NEW YORK (AP) The price of qualifying offers for Major League Baseball free agents will be $17.2 million this year.

The figure, announced Thursday, is up 8.9 percent from $15.8 million last year. It was determined by the average of the top 125 major league contracts this year by average annual value.

Among the potential free agents are outfielders Yoenis Cespedes, Jose Bautista, Mark Trumbo, Josh Reddick and Ian Desmond; first baseman Edwin Encarnacion; catcher Matt Wieters; and closers Aroldis Chapman, Kenley Jansen and Mark Melancon.

A qualifying offer can be made through the fifth day after the World Series, and a player has a week after that to accept.
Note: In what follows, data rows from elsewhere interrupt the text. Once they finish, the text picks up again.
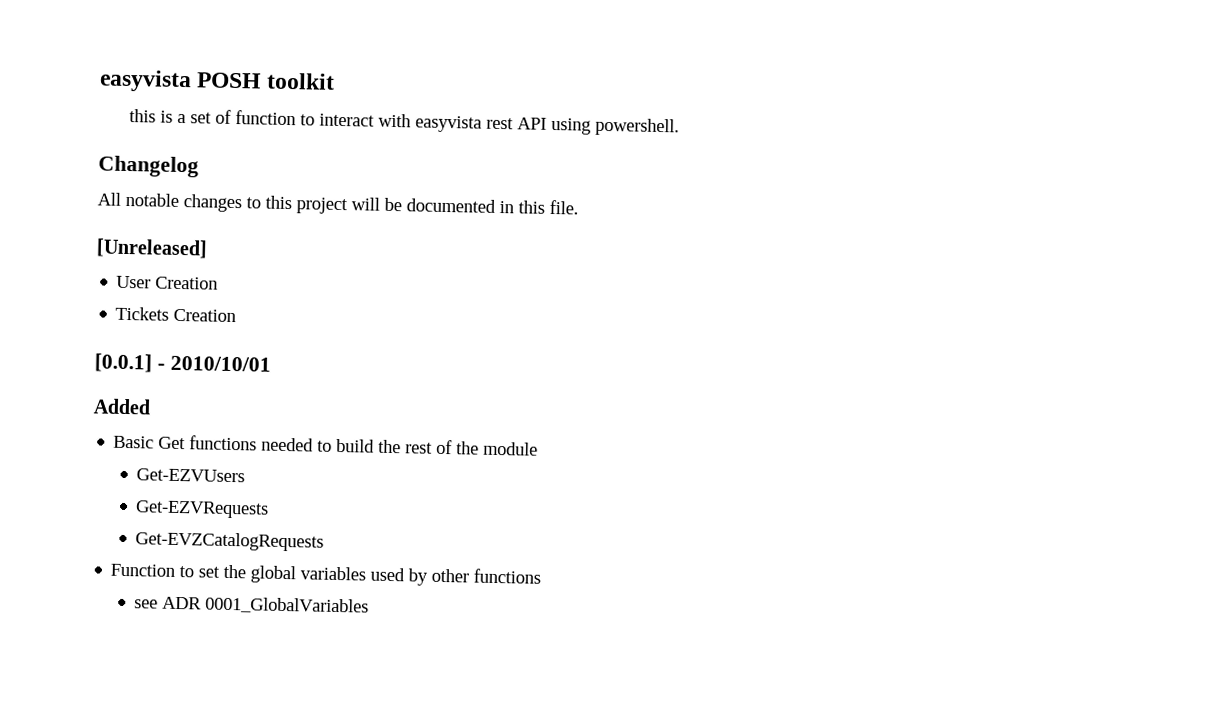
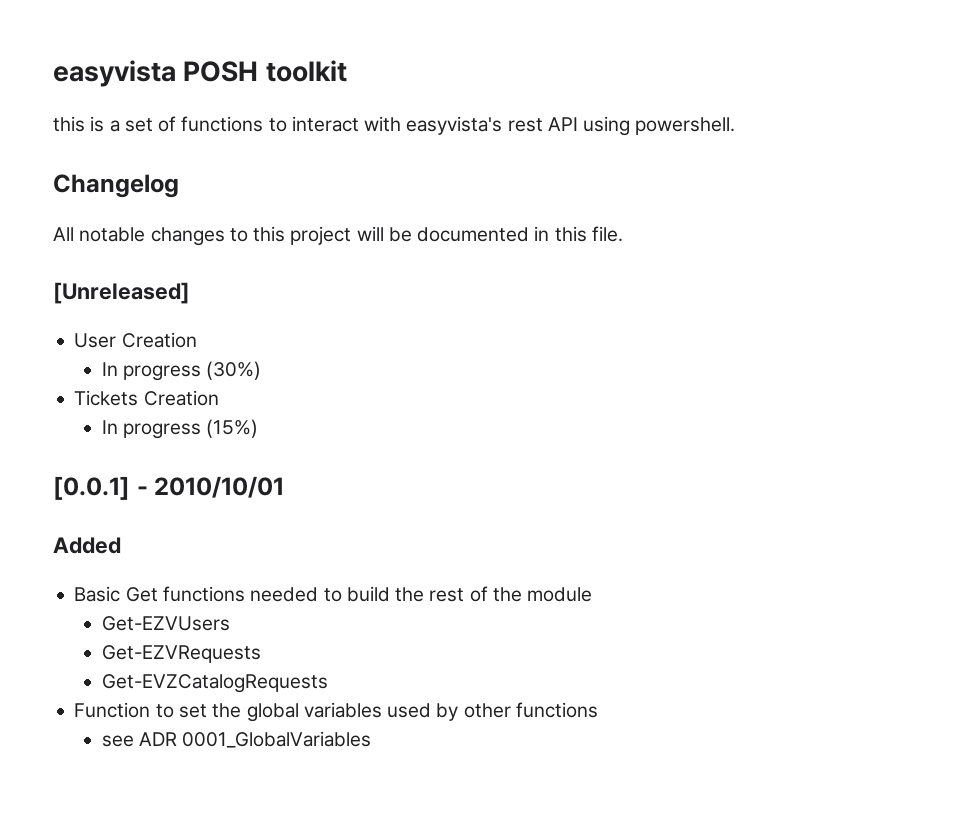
[234,109,296,126] function -> [181,116,264,132] functions
[414,115,482,133] easyvista -> [406,116,503,135] easyvista's
(219, 283) none -> [101,361,262,381] // In progress (30%)
(237, 315) none -> [101,419,259,439] // In progress (15%)

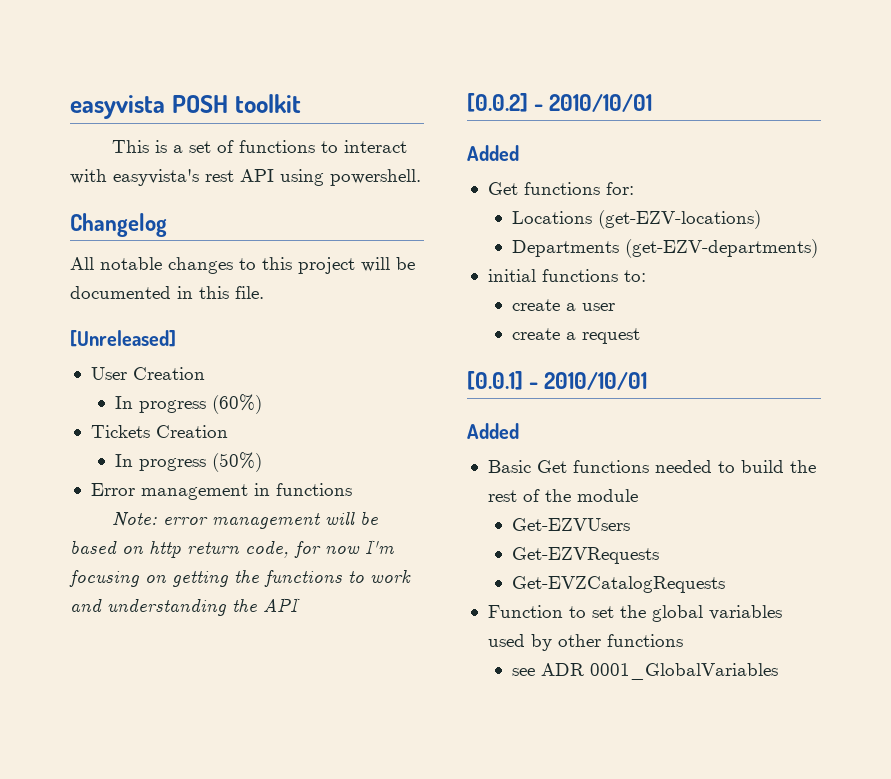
[53,116,85,132] this -> [112,140,150,153] This
[206,361,262,380] (30%) -> [211,394,262,414] (60%)
[206,419,259,438] (15%) -> [211,452,262,472] [90,483,352,500] [112,511,379,529] [70,540,394,558] [69,570,411,587] [70,598,300,616] [467,93,653,112] [467,145,519,161] [487,182,634,195] [511,210,761,229] [511,239,818,258] [487,269,646,282] [511,299,615,311] [511,328,640,344] (50%) // Error management in functions // Note: error management will be based on http return code, for now I'm focusing on getting the functions to work and understanding the API // [0.0.2] - 2010/10/01 // Added // Get functions for: // Locations (get-EZV-locations) // Departments (get-EZV-departments) // initial functions to: // create a user // create a request

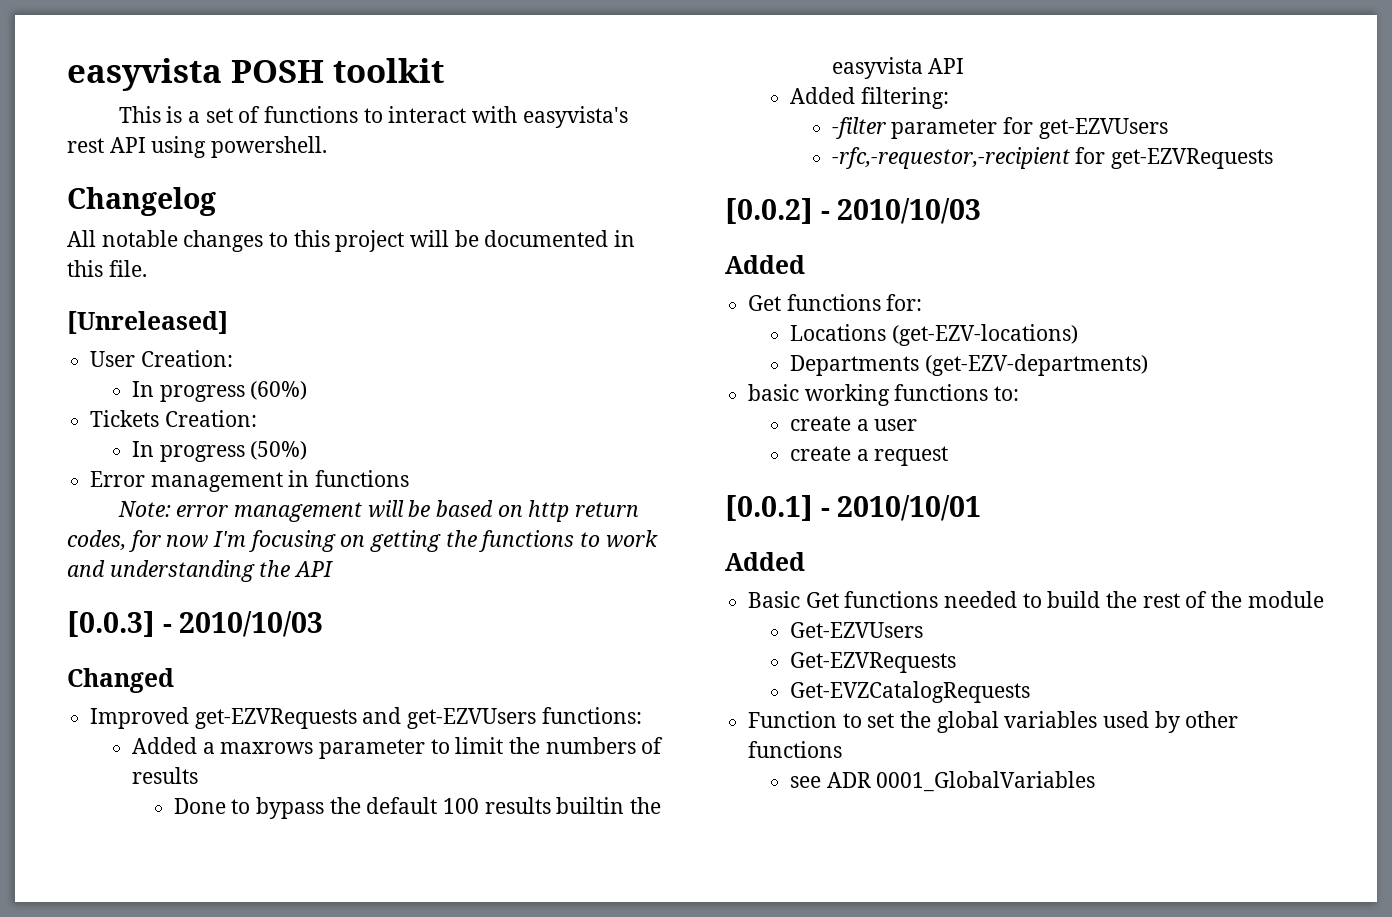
[132,367,205,380] Creation -> [140,350,233,367] Creation:
[155,425,228,438] Creation -> [164,410,257,427] Creation:
[245,541,289,558] code, -> [67,530,126,550] codes,
(300, 605) none -> [67,611,324,637] [67,668,174,693] [90,707,642,729] [131,737,664,759] [131,767,198,784] [173,797,662,819] [831,57,965,79] [789,87,949,109] [831,117,1168,139] [831,147,1274,169] // [0.0.3] - 2010/10/03 // Changed // Improved get-EZVRequests and get-EZVUsers functions: // Added a maxrows parameter to limit the numbers of results // Done to bypass the default 100 results builtin the easyvista API // Added filtering: // -filter parameter for get-EZVUsers // -rfc,-requestor,-recipient for get-EZVRequests
[549,94,653,112] 2010/10/01 -> [837,198,982,224] 2010/10/03
[487,269,536,282] initial -> [748,384,890,406] basic working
If a team makes a qualifying offer to a player who signs a major league contract with another club before the June amateur draft, his former club would receive a draft pick as compensation at the end of the first round.

The club signing the player loses its first-round pick in the amateur draft, unless that pick is among the top 10, in which case the club doing the signing loses its next-highest pick.

None of the 34 qualifying offers was accepted in the first three years of baseball's current collective bargaining agreement, but Colby Rasmus (Houston), Wieters (Baltimore) and Brett Anderson (Los Angeles Dodgers) accepted among the 20 players who received offers last year.

The qualifying offer figure was $15.3 million in 2014, $14.1 million in 2013 and $13.3 million in 2012.